As the critical component of a nuclear power plant (NPP), the reactor coolant pump (RCP) will suffer energy losses during operation, which can lead to a series of safety issues and adversely affect the efficiency and stability of the NPP. In this study, the SST k-ω turbulence model is utilized to simulate the internal flow field of an axial-flow reactor coolant pump (RCP) under operating conditions of 0.8QN to 1.2QN. Combined with entropy production theory, the distribution characteristics and hydraulic causes of energy loss within different regions of the RCP are revealed. The research findings are as follows: the total entropy production in the RCP first decreases and then increases during operation; with turbulent entropy production consistently accounting for over 70% of the total, and direct entropy production accounting for less than 10%. The impeller and annular casing are always the main components responsible for hydraulic losses within the pump.
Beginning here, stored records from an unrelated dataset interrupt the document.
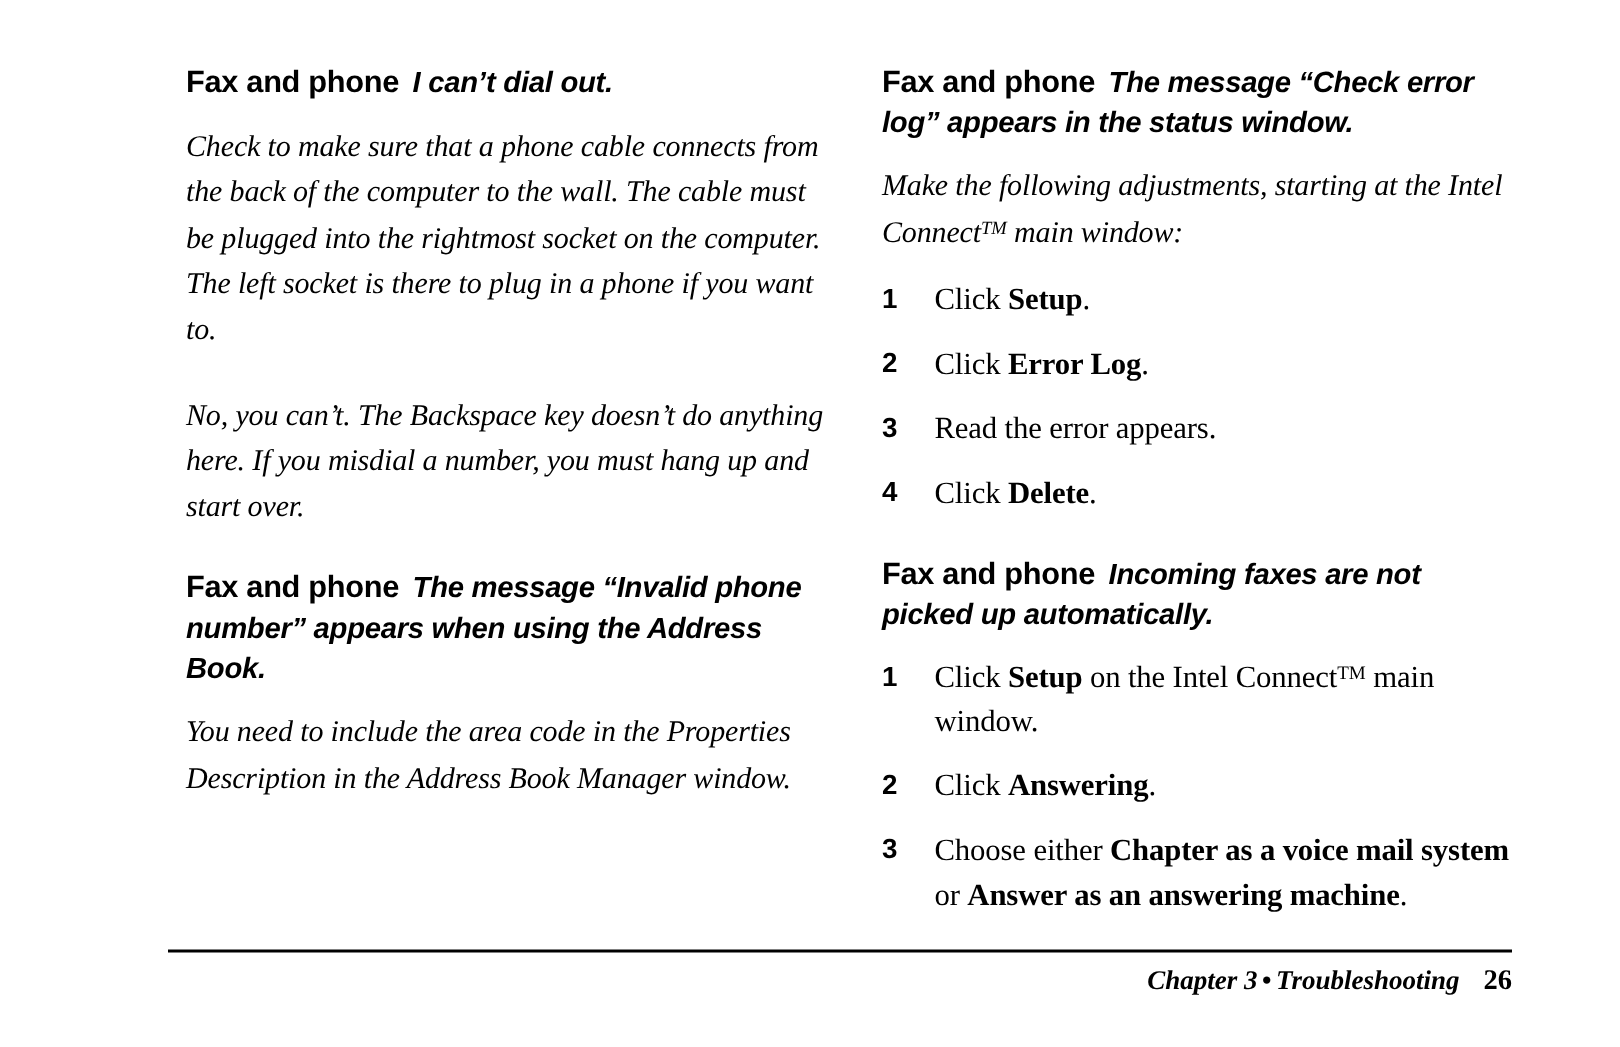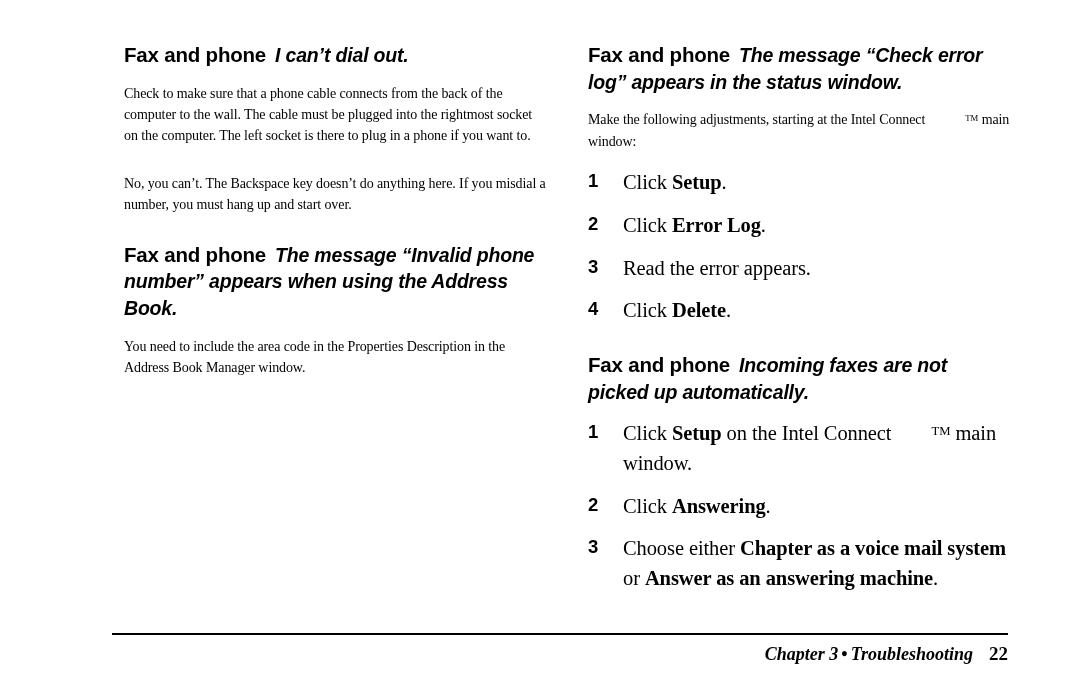"Check to make sure that" .para { font-size: 14px -> 20px; font-style: none -> italic }
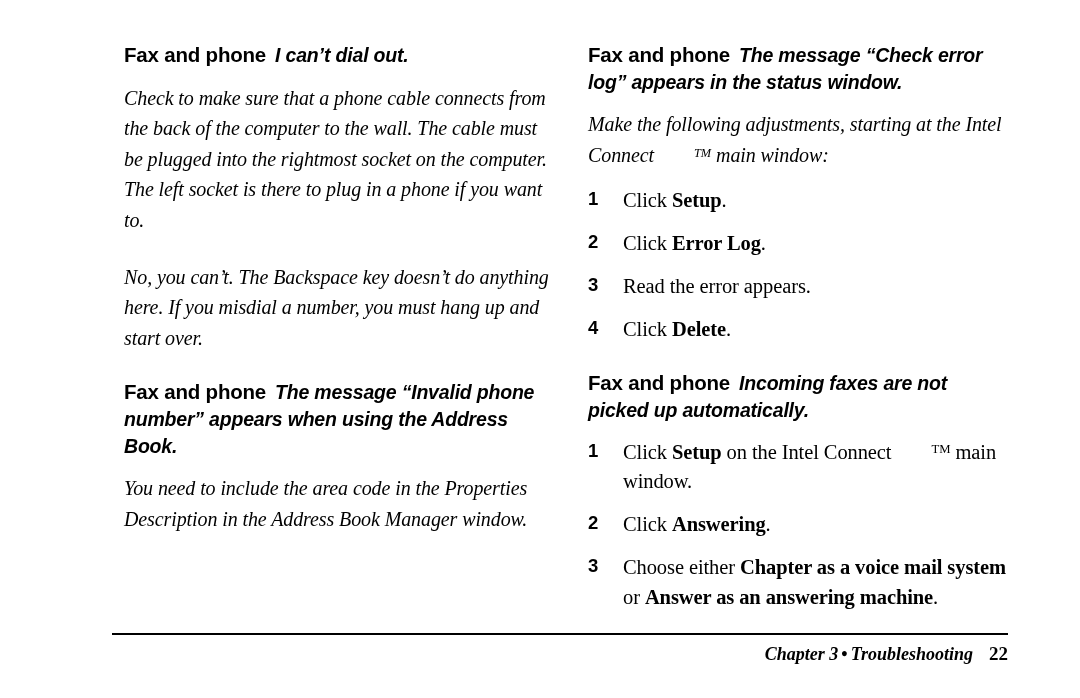"TM" sup.tm { margin-left: 40px -> none }
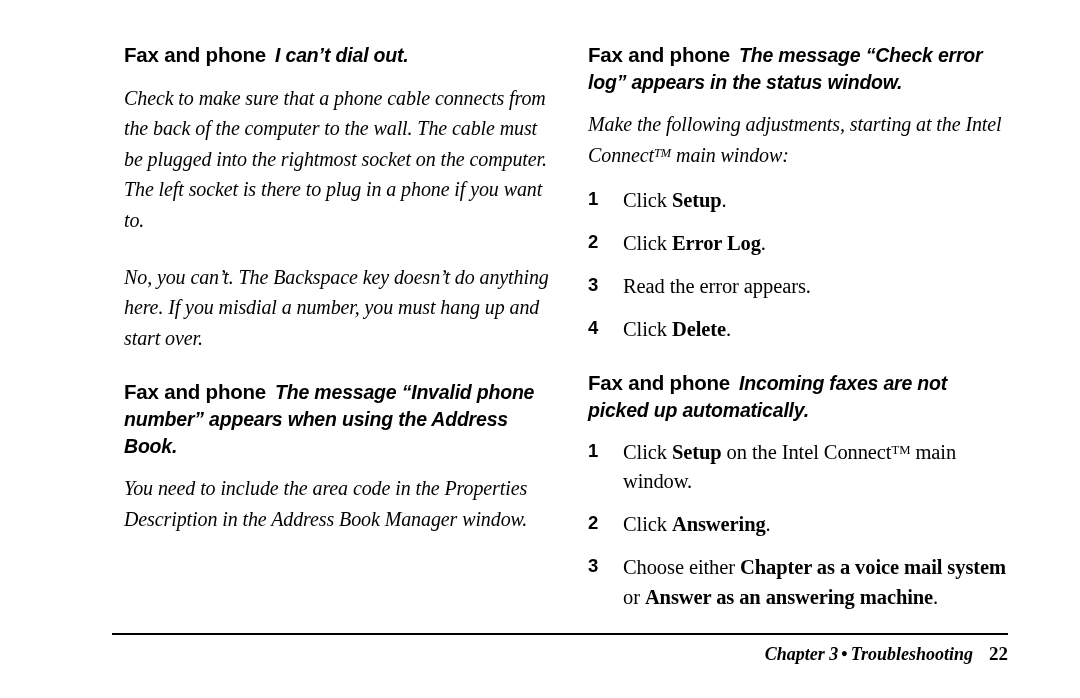"22" span.pageno { text: 22 -> 26 }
As the flow rate increases, the total entropy production in the impeller initially decreases and then increases, accounting for between 34.3% and 51% of the total; with energy losses mainly concentrated on the suction side of the impeller blades. The total entropy production in the annular casing gradually increases under operating conditions ranging from 0.8QN to 1.2QN, accounting for between 20.4% and 50.3% of the total. Rotor-stator interaction (RSI), backflow, and flow separation near the volute tongue are significant causes of energy losses within the annular casing. Optimizing the geometric parameters of the impeller and annular casing is an effective way to reduce flow losses in axial-flow RCPs. The research results can provide a reference for the development of optimization techniques for RCPs.